Compensation Agreement
This Compensation Agreement between Acquired Sales Corp. ("AQSP"), Gerard M. Jacobs ("GMJ") and William C. "Jake" Jacobs ("WCJ") is dated as of June 19, 2019, and shall constitute a legally binding agreement, settlement and release of all claims associated with past work performed for AQSP by GMJ and WCJ:
GMJ compensation:
1. AQSP shall pay GMJ a consulting fee of $7,500 per month starting during June 2019 until AQSP and GMJ sign the employment agreement described below.
2. AQSP and GMJ shall sign an employment agreement for GMJ to serve as AQSP's Chairman, CEO and Secretary (the "GMJ Employment Agreement"), to be signed upon the earlier of the closing of AQSP's acquisition of CBD Lion LLC ("CBD Lion") or the closing of AQSP's acquisition of Warrender Enterprise Inc. d/b/a Lifted Liquids ("Lifted Liquids").

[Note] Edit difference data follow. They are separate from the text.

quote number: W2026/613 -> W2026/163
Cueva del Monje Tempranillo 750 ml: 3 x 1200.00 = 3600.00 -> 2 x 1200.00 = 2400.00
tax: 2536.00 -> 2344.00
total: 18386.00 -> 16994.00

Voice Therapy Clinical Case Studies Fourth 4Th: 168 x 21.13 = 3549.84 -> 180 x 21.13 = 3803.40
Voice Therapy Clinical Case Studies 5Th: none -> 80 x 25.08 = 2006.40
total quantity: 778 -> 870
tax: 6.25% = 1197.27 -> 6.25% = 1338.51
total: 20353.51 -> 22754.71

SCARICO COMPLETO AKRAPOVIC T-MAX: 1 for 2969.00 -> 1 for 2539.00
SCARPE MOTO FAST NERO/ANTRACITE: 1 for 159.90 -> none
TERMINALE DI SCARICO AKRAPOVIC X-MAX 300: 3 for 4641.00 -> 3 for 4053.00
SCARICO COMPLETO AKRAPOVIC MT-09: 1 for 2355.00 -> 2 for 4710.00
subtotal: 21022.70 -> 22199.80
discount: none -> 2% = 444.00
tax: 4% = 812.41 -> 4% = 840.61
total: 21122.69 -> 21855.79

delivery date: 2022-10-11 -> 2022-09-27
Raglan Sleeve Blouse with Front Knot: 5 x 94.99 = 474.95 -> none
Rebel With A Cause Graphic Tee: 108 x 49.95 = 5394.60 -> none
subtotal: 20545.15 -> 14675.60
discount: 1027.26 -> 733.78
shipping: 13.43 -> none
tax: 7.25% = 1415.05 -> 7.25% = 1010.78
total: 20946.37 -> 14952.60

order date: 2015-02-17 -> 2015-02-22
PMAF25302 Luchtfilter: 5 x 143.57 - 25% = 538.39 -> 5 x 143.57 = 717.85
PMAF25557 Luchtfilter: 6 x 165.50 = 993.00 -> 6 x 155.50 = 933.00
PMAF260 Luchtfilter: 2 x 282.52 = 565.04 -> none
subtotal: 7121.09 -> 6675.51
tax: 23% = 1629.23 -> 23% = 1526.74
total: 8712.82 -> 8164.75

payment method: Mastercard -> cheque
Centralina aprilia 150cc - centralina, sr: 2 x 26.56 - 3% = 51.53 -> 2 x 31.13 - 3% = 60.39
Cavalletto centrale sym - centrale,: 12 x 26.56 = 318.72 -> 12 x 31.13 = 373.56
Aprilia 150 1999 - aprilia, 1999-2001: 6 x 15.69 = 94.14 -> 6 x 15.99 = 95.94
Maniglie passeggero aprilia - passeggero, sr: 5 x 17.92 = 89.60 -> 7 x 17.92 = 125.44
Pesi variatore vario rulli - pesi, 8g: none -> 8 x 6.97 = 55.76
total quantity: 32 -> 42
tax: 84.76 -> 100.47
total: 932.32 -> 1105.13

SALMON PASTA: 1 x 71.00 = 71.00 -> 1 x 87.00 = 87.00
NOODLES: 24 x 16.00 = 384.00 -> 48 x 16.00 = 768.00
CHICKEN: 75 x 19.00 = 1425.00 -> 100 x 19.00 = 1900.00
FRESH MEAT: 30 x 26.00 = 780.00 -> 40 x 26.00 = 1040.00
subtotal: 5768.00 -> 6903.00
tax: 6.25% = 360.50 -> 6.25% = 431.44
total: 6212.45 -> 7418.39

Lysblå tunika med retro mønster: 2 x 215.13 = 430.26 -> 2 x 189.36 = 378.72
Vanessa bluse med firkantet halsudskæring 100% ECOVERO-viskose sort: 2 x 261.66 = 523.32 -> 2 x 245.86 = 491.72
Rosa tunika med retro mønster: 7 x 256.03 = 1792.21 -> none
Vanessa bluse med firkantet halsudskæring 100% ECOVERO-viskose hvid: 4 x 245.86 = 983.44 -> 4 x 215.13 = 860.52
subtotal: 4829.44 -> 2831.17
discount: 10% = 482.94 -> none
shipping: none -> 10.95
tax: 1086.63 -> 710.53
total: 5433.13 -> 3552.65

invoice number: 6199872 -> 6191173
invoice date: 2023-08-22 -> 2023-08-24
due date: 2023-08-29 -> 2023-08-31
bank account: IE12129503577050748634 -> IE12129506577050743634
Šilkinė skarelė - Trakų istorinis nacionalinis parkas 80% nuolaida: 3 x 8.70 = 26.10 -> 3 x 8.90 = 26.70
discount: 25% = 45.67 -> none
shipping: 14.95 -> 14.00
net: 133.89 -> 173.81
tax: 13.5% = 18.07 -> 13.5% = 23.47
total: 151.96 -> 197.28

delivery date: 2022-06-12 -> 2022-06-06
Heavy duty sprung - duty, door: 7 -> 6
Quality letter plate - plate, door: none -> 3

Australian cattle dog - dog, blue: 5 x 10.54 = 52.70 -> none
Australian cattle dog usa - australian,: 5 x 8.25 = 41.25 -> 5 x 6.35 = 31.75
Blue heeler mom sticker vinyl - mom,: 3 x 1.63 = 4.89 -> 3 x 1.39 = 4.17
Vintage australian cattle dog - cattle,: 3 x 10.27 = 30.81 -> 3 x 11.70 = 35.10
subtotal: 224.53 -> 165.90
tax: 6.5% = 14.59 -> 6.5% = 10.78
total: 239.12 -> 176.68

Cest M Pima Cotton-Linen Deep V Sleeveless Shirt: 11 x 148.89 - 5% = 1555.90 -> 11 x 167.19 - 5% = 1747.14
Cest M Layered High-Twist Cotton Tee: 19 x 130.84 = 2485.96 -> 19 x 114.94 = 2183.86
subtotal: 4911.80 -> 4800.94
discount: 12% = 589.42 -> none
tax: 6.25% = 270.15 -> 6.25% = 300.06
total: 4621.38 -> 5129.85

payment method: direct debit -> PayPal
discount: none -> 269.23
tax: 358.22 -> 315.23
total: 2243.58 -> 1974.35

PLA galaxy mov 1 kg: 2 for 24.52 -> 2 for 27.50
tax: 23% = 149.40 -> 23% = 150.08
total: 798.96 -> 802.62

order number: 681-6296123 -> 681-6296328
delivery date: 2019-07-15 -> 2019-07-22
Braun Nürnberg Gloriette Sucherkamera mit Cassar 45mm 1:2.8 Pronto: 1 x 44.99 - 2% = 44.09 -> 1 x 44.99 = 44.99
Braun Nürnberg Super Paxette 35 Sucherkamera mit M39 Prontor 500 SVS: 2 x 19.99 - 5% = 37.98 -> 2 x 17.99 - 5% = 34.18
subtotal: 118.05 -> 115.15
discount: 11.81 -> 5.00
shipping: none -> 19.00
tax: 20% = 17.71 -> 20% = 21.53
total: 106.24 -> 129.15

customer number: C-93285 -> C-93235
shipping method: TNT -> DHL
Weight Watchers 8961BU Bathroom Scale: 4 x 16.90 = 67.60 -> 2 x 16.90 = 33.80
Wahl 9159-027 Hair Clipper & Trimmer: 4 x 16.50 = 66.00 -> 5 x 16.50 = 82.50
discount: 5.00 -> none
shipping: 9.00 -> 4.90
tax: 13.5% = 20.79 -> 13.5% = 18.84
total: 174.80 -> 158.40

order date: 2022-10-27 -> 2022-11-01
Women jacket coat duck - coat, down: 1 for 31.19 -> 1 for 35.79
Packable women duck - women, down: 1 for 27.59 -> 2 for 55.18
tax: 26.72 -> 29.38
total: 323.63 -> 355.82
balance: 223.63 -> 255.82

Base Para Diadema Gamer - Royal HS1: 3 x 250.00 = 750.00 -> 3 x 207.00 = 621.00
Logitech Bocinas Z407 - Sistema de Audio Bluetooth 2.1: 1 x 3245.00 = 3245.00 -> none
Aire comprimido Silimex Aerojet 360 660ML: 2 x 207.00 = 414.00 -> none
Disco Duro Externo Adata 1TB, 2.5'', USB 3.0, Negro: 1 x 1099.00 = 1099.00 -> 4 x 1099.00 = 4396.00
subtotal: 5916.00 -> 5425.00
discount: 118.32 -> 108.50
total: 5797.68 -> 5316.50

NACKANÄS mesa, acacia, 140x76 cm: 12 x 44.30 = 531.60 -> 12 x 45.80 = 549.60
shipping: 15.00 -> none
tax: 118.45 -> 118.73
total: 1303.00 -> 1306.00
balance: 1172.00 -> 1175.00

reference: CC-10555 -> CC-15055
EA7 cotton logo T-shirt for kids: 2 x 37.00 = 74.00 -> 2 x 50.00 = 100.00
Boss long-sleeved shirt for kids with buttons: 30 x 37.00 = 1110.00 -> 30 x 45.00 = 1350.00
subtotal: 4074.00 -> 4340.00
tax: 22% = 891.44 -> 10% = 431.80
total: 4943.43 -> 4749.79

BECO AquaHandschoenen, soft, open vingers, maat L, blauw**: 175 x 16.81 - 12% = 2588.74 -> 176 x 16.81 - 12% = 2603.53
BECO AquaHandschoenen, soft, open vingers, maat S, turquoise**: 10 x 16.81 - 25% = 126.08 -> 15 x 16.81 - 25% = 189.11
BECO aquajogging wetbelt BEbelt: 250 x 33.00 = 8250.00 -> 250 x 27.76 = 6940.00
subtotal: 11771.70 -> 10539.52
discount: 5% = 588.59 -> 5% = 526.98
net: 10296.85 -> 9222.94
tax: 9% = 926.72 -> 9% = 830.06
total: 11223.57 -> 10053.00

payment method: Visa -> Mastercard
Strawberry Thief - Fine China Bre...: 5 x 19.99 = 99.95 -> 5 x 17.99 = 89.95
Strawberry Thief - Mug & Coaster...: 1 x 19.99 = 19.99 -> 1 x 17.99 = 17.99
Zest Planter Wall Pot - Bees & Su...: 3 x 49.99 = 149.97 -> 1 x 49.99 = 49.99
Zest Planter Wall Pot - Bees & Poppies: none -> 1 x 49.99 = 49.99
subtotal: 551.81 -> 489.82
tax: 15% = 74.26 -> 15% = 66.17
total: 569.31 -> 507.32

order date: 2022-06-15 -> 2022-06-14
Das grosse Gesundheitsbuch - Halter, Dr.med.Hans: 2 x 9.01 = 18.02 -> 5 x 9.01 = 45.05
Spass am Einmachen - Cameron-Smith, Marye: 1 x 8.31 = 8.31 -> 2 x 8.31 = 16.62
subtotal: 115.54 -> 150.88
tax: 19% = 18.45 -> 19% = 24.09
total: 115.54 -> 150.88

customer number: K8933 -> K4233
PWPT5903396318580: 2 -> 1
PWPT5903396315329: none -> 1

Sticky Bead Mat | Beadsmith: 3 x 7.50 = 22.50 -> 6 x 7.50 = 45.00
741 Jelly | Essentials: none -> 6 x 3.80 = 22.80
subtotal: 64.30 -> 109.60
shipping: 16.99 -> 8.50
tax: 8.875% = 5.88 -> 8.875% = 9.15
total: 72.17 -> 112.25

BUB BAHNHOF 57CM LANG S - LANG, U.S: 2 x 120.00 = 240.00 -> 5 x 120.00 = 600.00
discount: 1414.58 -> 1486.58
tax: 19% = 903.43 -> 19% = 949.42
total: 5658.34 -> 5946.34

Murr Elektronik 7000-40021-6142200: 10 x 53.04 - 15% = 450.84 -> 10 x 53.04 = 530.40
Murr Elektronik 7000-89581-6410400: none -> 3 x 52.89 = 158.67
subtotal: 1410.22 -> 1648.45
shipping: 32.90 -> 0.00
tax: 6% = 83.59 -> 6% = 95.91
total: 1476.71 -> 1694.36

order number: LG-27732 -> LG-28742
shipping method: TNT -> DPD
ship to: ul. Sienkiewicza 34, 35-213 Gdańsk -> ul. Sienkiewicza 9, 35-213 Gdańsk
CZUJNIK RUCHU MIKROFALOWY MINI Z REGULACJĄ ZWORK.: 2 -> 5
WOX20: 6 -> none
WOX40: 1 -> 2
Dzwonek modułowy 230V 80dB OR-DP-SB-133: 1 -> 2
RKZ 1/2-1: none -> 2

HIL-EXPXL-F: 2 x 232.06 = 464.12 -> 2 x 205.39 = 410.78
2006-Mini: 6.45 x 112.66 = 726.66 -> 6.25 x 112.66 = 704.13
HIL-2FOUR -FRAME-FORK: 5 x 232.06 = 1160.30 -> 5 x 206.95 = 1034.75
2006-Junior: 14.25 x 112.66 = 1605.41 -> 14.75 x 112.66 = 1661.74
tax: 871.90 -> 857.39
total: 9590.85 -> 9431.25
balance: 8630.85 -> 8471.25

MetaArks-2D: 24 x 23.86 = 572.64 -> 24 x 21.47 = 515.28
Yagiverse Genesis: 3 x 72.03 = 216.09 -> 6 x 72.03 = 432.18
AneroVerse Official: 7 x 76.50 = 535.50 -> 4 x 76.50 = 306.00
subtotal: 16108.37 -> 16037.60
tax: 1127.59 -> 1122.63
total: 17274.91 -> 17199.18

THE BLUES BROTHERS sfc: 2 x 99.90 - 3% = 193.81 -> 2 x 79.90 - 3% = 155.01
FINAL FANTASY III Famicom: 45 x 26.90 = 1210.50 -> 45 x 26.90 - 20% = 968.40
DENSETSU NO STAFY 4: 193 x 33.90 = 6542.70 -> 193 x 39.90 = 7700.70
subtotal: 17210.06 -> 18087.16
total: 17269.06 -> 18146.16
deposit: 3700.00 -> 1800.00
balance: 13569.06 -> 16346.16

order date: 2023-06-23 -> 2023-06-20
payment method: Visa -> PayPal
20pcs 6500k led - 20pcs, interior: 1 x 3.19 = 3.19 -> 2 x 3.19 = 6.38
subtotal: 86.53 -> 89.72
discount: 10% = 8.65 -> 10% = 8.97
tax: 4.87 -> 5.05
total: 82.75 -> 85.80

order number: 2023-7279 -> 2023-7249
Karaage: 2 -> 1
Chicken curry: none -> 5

The GMJ Employment Agreement shall be consistent with the following:
·The GMJ Employment Agreement shall be a "rolling" five year employment agreement, following the same general format as AQSP's employment agreements for Erik S. Lundgren ("ESL"), Nicholas S. Warrender ("NSW") and WCJ. For the purposes of this Agreement, “rolling” five-year employment agreement for GMJ shall mean that that the employment agreement shall continue until the fifth anniversary of its effective date, unless terminated earlier for good cause; provided, however, that, on the first anniversary of the effective date and each annual anniversary thereafter (such date and each annual anniversary thereof, a "Extension Date"), this Agreement shall be deemed to be automatically extended, upon the same terms and conditions, for an additional period of one year (extending the term of this Agreement to five years after each such Extension Date), unless either party provides written notice of the party's intention not to extend the term of this Agreement at least 90 days' prior to the applicable Extension Date (providing notice of non-extension at least four years and 90 days prior to expiration of this Agreement).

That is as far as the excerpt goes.